§ **Work to complete**: Please reproduce the entries below exactly as they stand, but leave the pictures out.

Records for the exercise Start Marker

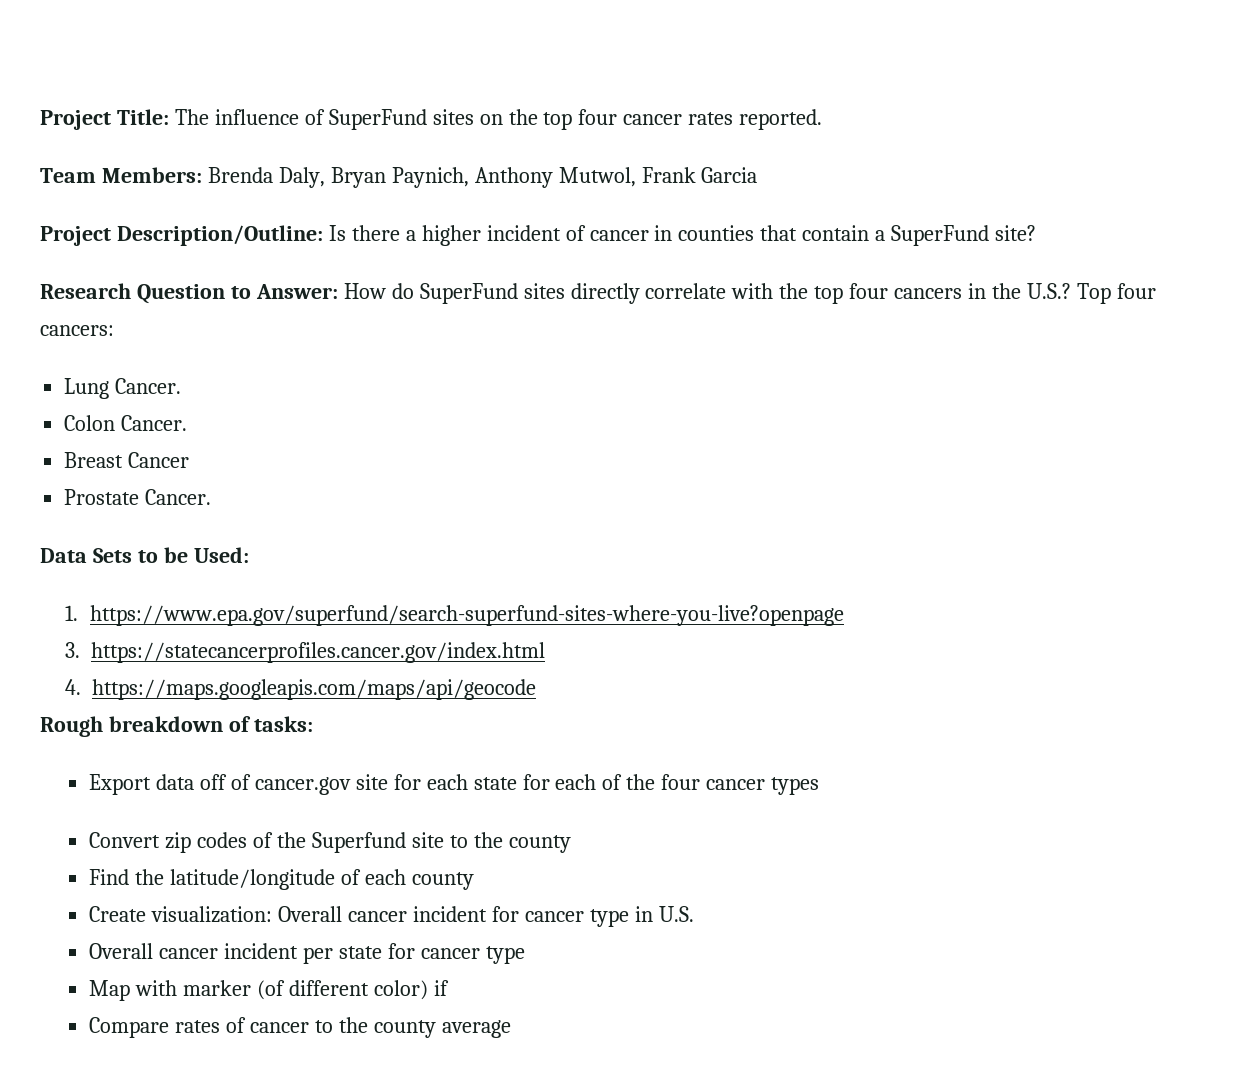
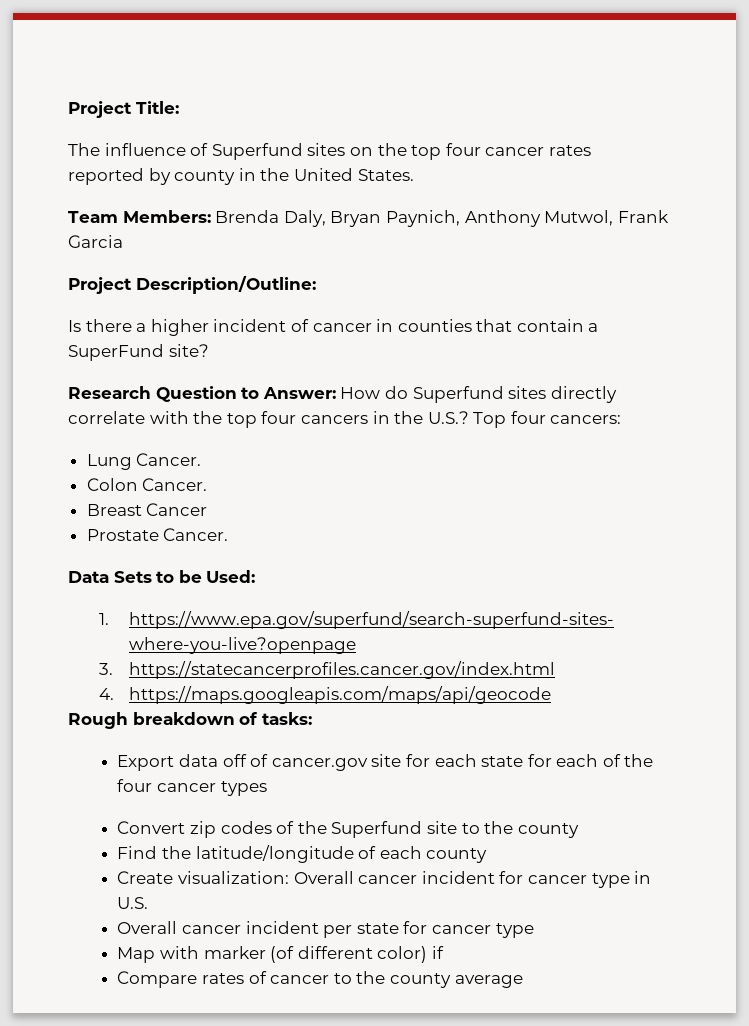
- Project Title: The influence of SuperFund sites on the top four cancer rates reported.
+ Project Title:
+ The influence of Superfund sites on the top four cancer rates reported by county in the United States.
- Project Description/Outline: Is there a higher incident of cancer in counties that contain a SuperFund site?
+ Project Description/Outline:
+ Is there a higher incident of cancer in counties that contain a SuperFund site?
- Research Question to Answer: How do SuperFund sites directly correlate with the top four cancers in the U.S.?
+ Research Question to Answer: How do Superfund sites directly correlate with the top four cancers in the U.S.?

Records for the exercise End Marker

§ **Task answer**:
- Project Title: The influence of SuperFund sites on the top four cancer rates reported.
+ Project Title:
+ The influence of Superfund sites on the top four cancer rates reported by county in the United States.
- Project Description/Outline: Is there a higher incident of cancer in counties that contain a SuperFund site?
+ Project Description/Outline:
+ Is there a higher incident of cancer in counties that contain a SuperFund site?
- Research Question to Answer: How do SuperFund sites directly correlate with the top four cancers in the U.S.?
+ Research Question to Answer: How do Superfund sites directly correlate with the top four cancers in the U.S.?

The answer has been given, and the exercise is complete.